When you reach the line with "Grand total | Score: 20.520 -> 15.833" in the data below, begin printing lines exactly, and stop once the line with "Grand total | Calc (Score): 11.377 -> 14.702" has been printed.

(Extracted data entries)
------------------------------------------------------------

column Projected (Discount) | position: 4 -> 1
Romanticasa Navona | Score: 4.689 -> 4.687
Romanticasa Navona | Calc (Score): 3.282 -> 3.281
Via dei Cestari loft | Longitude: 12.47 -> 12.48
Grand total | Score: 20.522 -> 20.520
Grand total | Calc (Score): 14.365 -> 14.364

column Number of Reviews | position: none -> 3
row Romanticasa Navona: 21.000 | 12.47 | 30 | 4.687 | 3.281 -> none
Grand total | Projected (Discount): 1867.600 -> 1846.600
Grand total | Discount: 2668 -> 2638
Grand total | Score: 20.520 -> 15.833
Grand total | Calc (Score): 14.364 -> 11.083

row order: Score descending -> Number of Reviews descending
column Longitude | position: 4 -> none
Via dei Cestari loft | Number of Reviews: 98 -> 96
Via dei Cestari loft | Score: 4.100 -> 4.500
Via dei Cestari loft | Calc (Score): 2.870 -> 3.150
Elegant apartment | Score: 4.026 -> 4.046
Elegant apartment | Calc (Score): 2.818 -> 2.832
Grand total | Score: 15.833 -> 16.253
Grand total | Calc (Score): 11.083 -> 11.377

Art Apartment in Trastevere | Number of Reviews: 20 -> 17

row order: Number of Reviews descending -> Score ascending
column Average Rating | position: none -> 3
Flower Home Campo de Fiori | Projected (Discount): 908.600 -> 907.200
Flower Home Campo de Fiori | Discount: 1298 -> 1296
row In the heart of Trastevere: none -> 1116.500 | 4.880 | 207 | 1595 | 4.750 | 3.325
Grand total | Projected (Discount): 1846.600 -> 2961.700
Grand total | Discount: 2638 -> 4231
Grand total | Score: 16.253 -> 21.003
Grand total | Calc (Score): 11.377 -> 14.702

------------------------------------------------------------

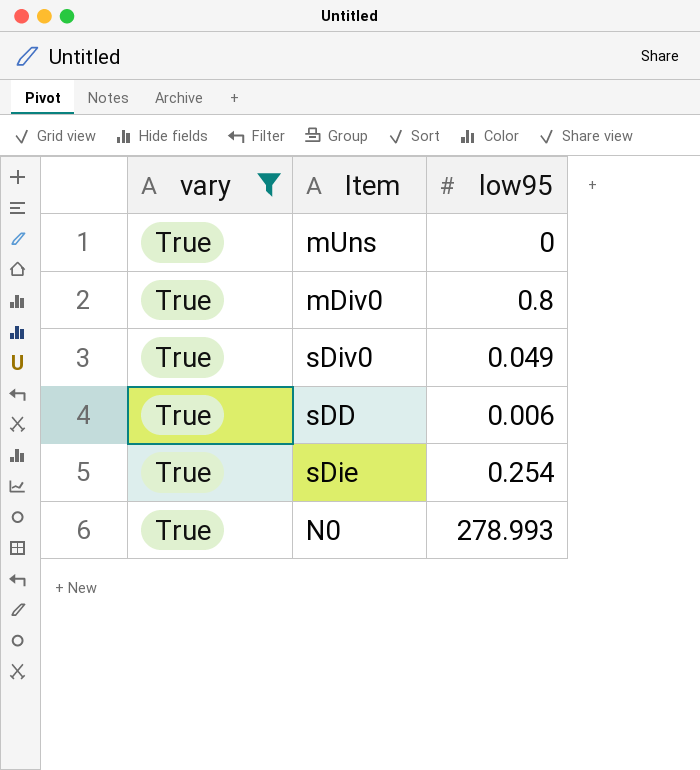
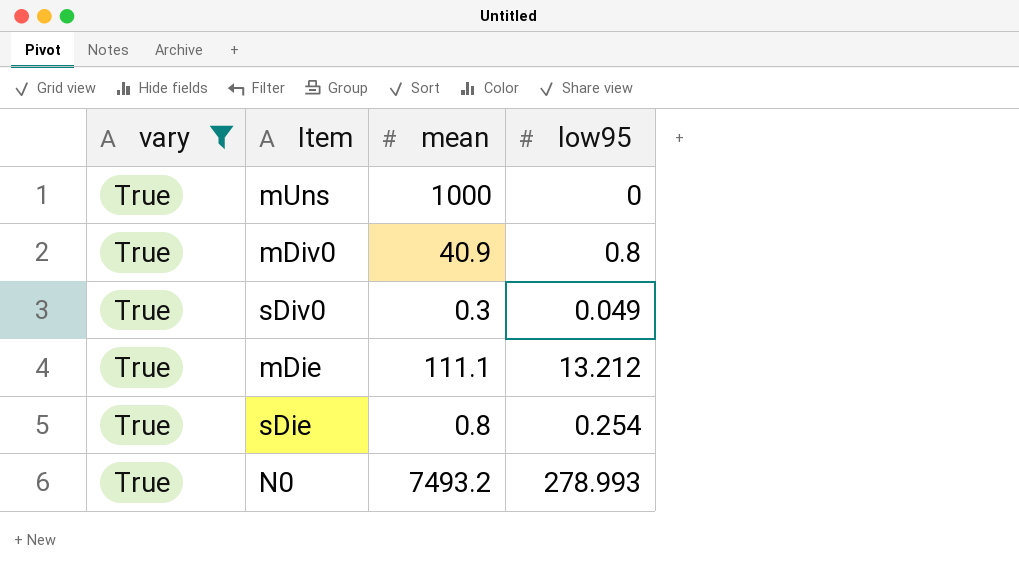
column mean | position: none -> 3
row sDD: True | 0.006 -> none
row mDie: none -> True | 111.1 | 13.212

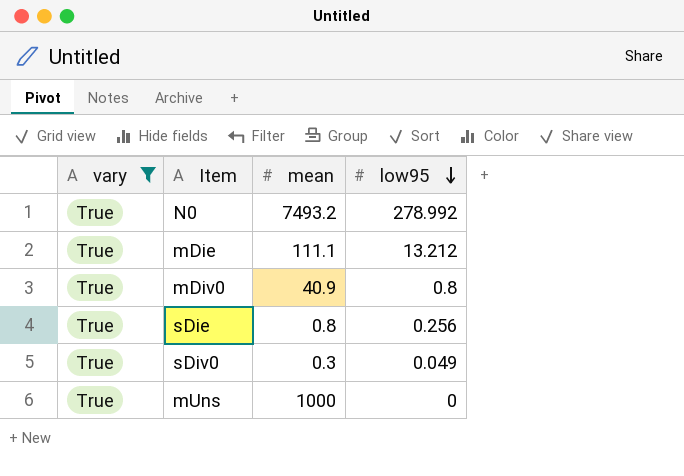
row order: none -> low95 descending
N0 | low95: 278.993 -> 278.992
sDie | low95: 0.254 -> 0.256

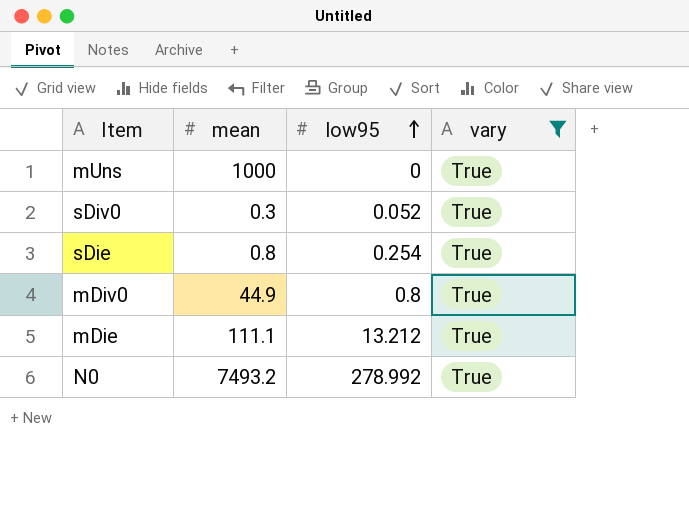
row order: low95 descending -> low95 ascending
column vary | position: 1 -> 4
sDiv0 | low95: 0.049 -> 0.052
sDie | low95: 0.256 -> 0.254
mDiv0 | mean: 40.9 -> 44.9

------------------------------------------------------------

• REPLY
Grand total | Score: 20.520 -> 15.833
Grand total | Calc (Score): 14.364 -> 11.083

row order: Score descending -> Number of Reviews descending
column Longitude | position: 4 -> none
Via dei Cestari loft | Number of Reviews: 98 -> 96
Via dei Cestari loft | Score: 4.100 -> 4.500
Via dei Cestari loft | Calc (Score): 2.870 -> 3.150
Elegant apartment | Score: 4.026 -> 4.046
Elegant apartment | Calc (Score): 2.818 -> 2.832
Grand total | Score: 15.833 -> 16.253
Grand total | Calc (Score): 11.083 -> 11.377

Art Apartment in Trastevere | Number of Reviews: 20 -> 17

row order: Number of Reviews descending -> Score ascending
column Average Rating | position: none -> 3
Flower Home Campo de Fiori | Projected (Discount): 908.600 -> 907.200
Flower Home Campo de Fiori | Discount: 1298 -> 1296
row In the heart of Trastevere: none -> 1116.500 | 4.880 | 207 | 1595 | 4.750 | 3.325
Grand total | Projected (Discount): 1846.600 -> 2961.700
Grand total | Discount: 2638 -> 4231
Grand total | Score: 16.253 -> 21.003
Grand total | Calc (Score): 11.377 -> 14.702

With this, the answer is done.